Painful susceptibility.

So what is it that makes over-indulgence in any of these behaviours more likely in one person than another? Given that we are overwhelmed with messages about why these things are bad for us the answer is quite controversial: The key to understanding any addiction is in looking at how it benefits us. When we are in pain, distress or feeling insecure our first response is to find a way to feel better. Whether searching for a biscuit, reaching for a pint or pinning your hopes on a big win, the neurochemical response is a release of the feel-good hormone dopamine associated with feelings of pleasure. For those of us who experience deep-seated pain much of the time, such behaviours protect us from being overwhelmed by negative emotion.

Another way that we protect ourselves from pain, especially if it relates to our expectations of other people, is to build up emotional walls that keep others at bay. Whilst this is an effective protective strategy, it also creates and adds to any existing feelings of loneliness. We may rely on food to keep us company, or engage in a habitual behaviour to distract from the pain. With some substances, the chemical effects of alcohol or drugs help us to temporarily let down those walls, meaning that we can get the connection with others that we may have been really longing for. On the other hand if we struggle with low self-esteem and find social interactions agonising, the addiction can provide relief and make us feel better able to interact with others.

An unconscious trap.

Sadly much of this reasoning is unconscious and many of us caught in the cycle of addiction, whether it manifests as intense or mild, are unaware of the way that we try to make ourselves feel better. Further, we are often only aware of the urge to behave that way when we are prevented from following through, and the negative feelings associated with not satisfying that impulse only confirm to us that quitting the behaviour is bad and to be avoided. What is also distressing, both to the addict and the onlooker, is that the underlying emotional pain is never truly overcome by the addiction.
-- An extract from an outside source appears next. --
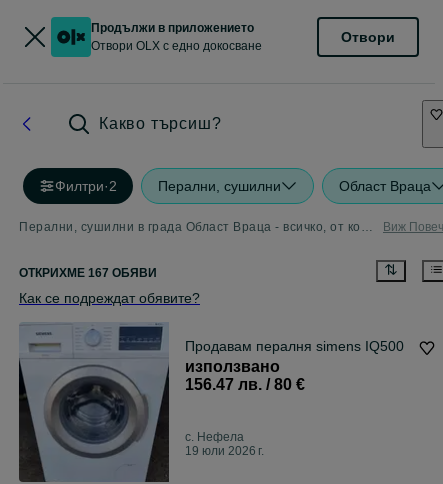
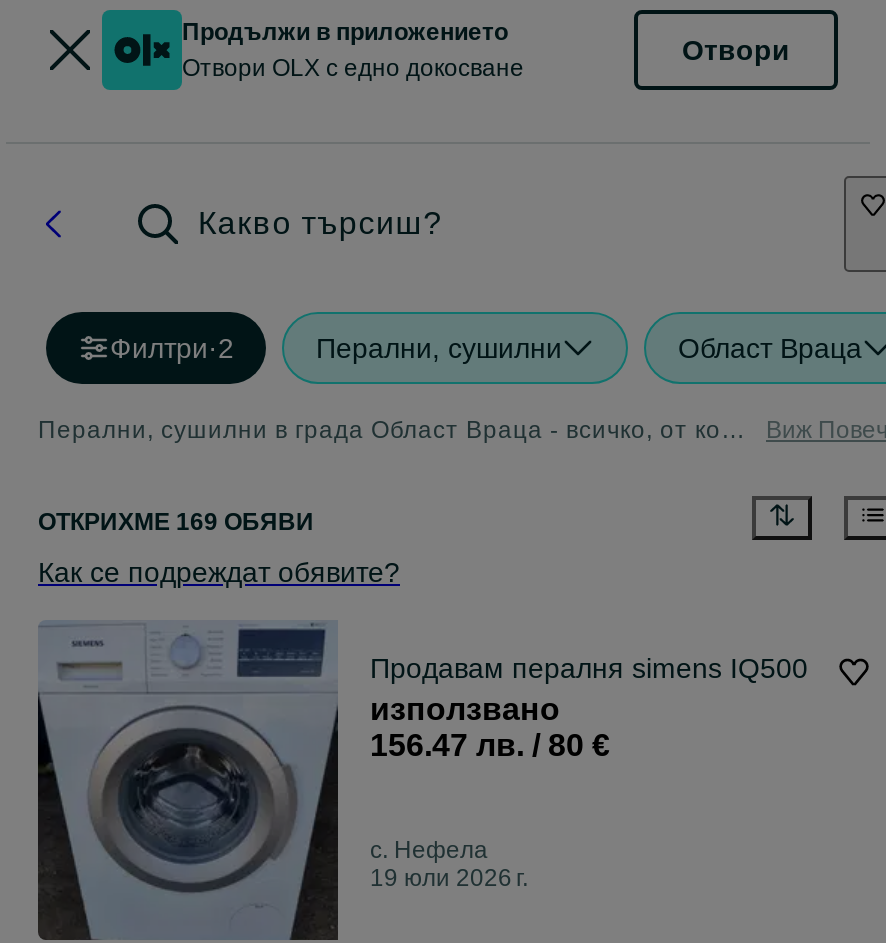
- ОТКРИХМЕ 167 ОБЯВИ
+ ОТКРИХМЕ 169 ОБЯВИ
It may be temporarily covered over with a fleeting moment of sensory pleasure, but the lingering pain only intensifies once the ‘high’ fades away. This is made worse by the fact that we may also become traumatised by the addictive behaviour and its consequences. Indeed it often seems as if there is no way out.

A structured path.

Given that the experience of addiction is often fraught with confusion and deception, it is all too easy for the path to recovery to become muddled too. Getting free involves preparation and planning, as well as a realistic assessment of whether it is possible to make a commitment. This is where it is helpful to get support, either in the form of self-education – many people do successfully quit an addiction by themselves – or with the calm and focused guidance of someone trained to see beyond the puzzling contradictions that addiction creates. Working through a systematic approach with someone who recognises the real hurt and distress of addiction creates a foundation of empathy and trust. Work is done at a steady pace, ensuring that you are supported and challenged throughout, giving you a greater sense of confidence in your ability to take control of the addiction and to take control of your life.


Take some time to consider the following questions for yourself. Take care of yourself as you do so, as uncomfortable issues may arise. If you would like some support in sorting through your discoveries please feel free to get in touch.

  • Can you identify any addictive behaviours in your life? They may be more or less obvious, but you are likely to identify something you feel is not entirely healthy.
  • What are the benefits of these addictive tendencies? Think about how you cope with your difficult emotions and how you relate to others.
  • Have you ever tried to overcome these behaviours? How successful were you? What unconscious patterns might have made this process more difficult?
  • What preparations would you need to make in order to make that commitment to stop? What would help you feel more confident in your ability to live your life in freedom?